◆ Instructions to follow ◆
Could you show all lines in the entries below that contain the string "panel"?

◆ Provided data ◆
*** Begin section ***

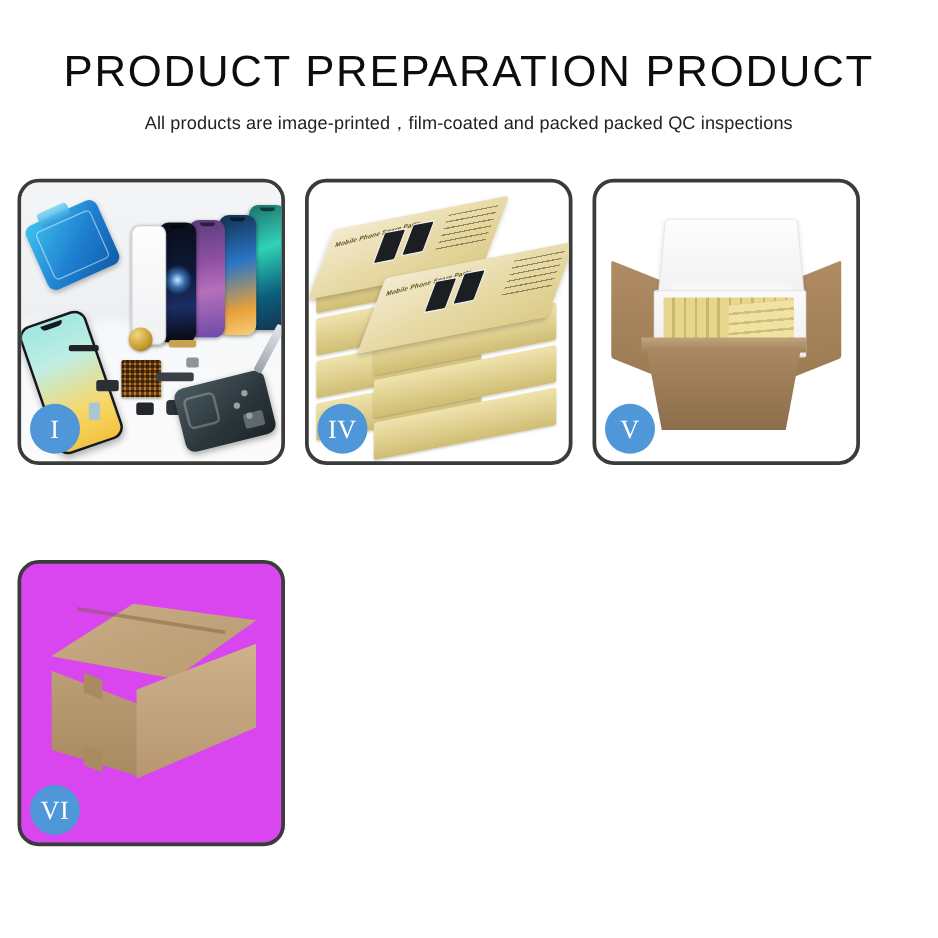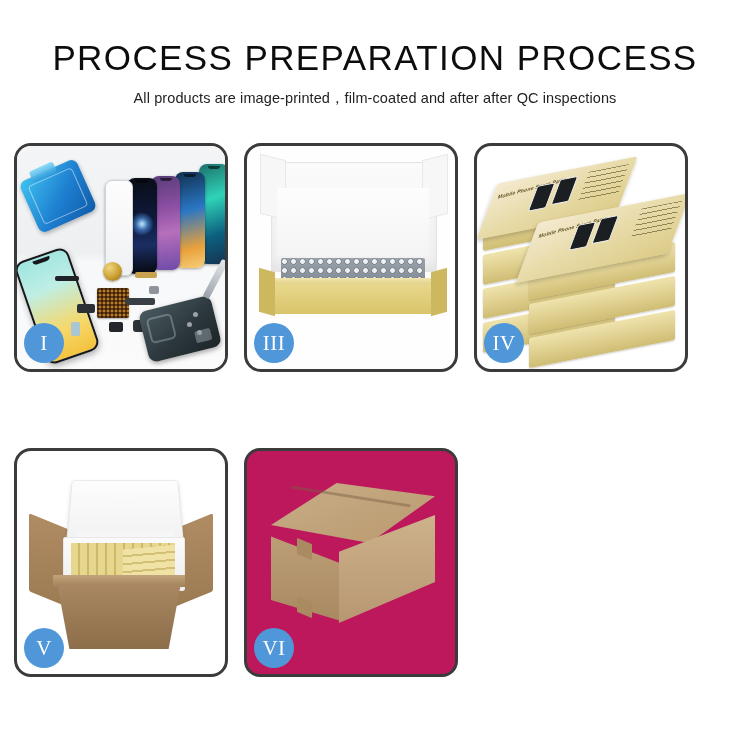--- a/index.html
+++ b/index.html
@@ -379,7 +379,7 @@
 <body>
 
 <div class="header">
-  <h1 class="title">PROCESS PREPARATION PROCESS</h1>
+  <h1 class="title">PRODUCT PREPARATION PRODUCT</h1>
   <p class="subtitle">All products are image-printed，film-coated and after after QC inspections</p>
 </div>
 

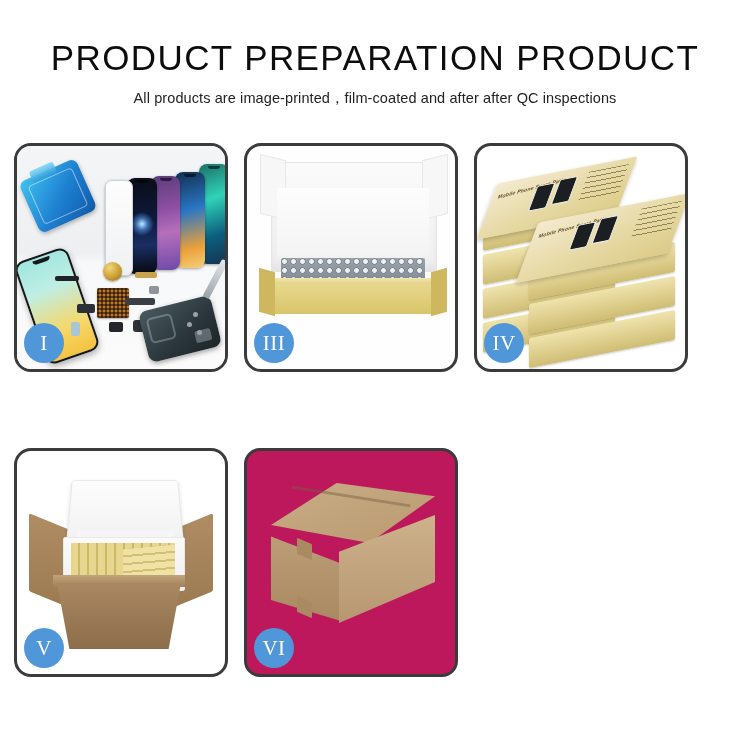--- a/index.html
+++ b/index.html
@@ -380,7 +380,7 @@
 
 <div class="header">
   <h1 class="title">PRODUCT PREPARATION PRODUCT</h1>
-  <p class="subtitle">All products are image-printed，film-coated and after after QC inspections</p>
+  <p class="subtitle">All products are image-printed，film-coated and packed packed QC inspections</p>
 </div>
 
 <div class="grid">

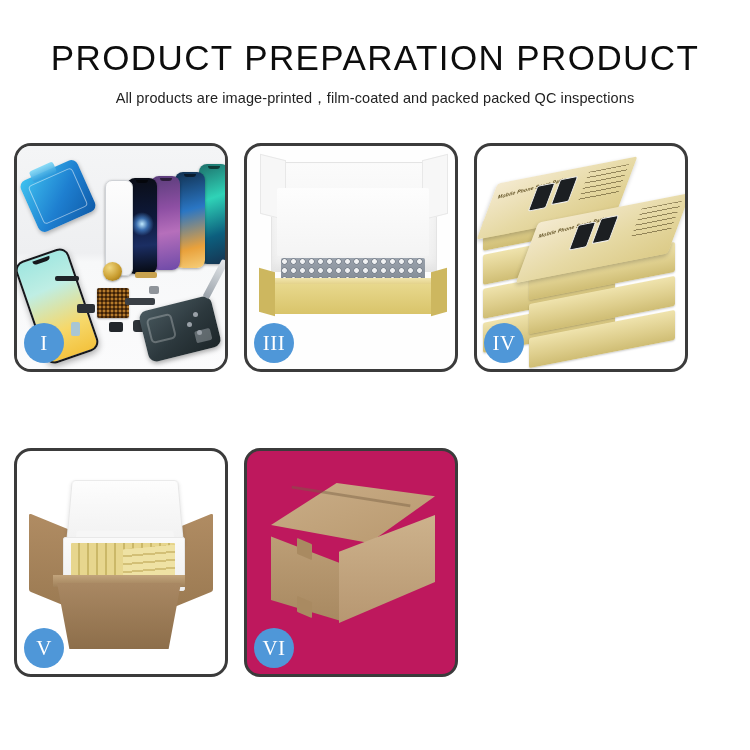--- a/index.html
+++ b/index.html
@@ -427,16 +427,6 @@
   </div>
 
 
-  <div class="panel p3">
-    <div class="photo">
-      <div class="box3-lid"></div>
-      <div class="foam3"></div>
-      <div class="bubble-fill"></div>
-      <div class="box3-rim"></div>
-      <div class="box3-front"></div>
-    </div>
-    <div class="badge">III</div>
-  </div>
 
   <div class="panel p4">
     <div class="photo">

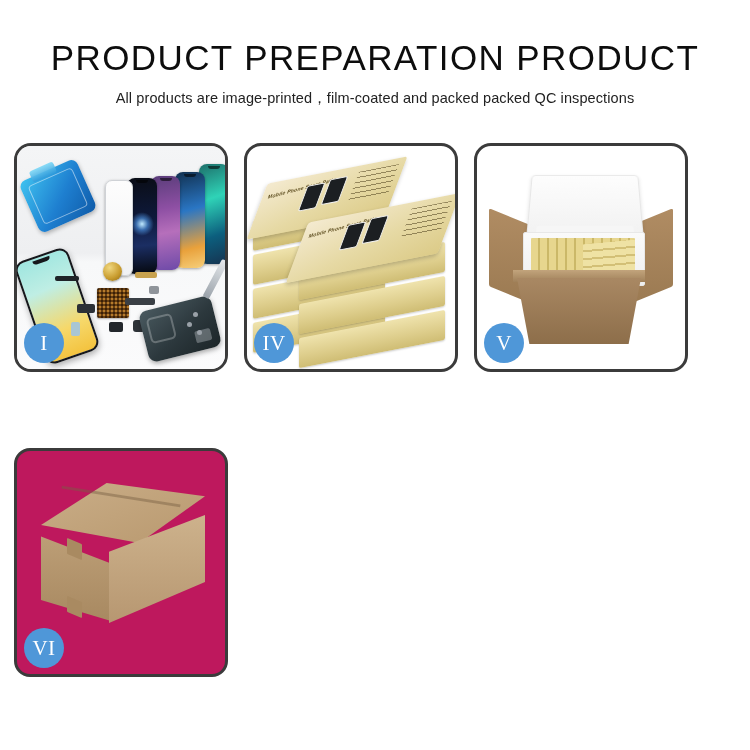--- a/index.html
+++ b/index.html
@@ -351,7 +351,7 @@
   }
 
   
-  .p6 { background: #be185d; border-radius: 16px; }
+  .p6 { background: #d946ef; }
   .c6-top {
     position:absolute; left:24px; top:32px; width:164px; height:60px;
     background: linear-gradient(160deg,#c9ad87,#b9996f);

*** End section ***

◆ Result ◆
-  <div class="panel p3">
   <div class="panel p4">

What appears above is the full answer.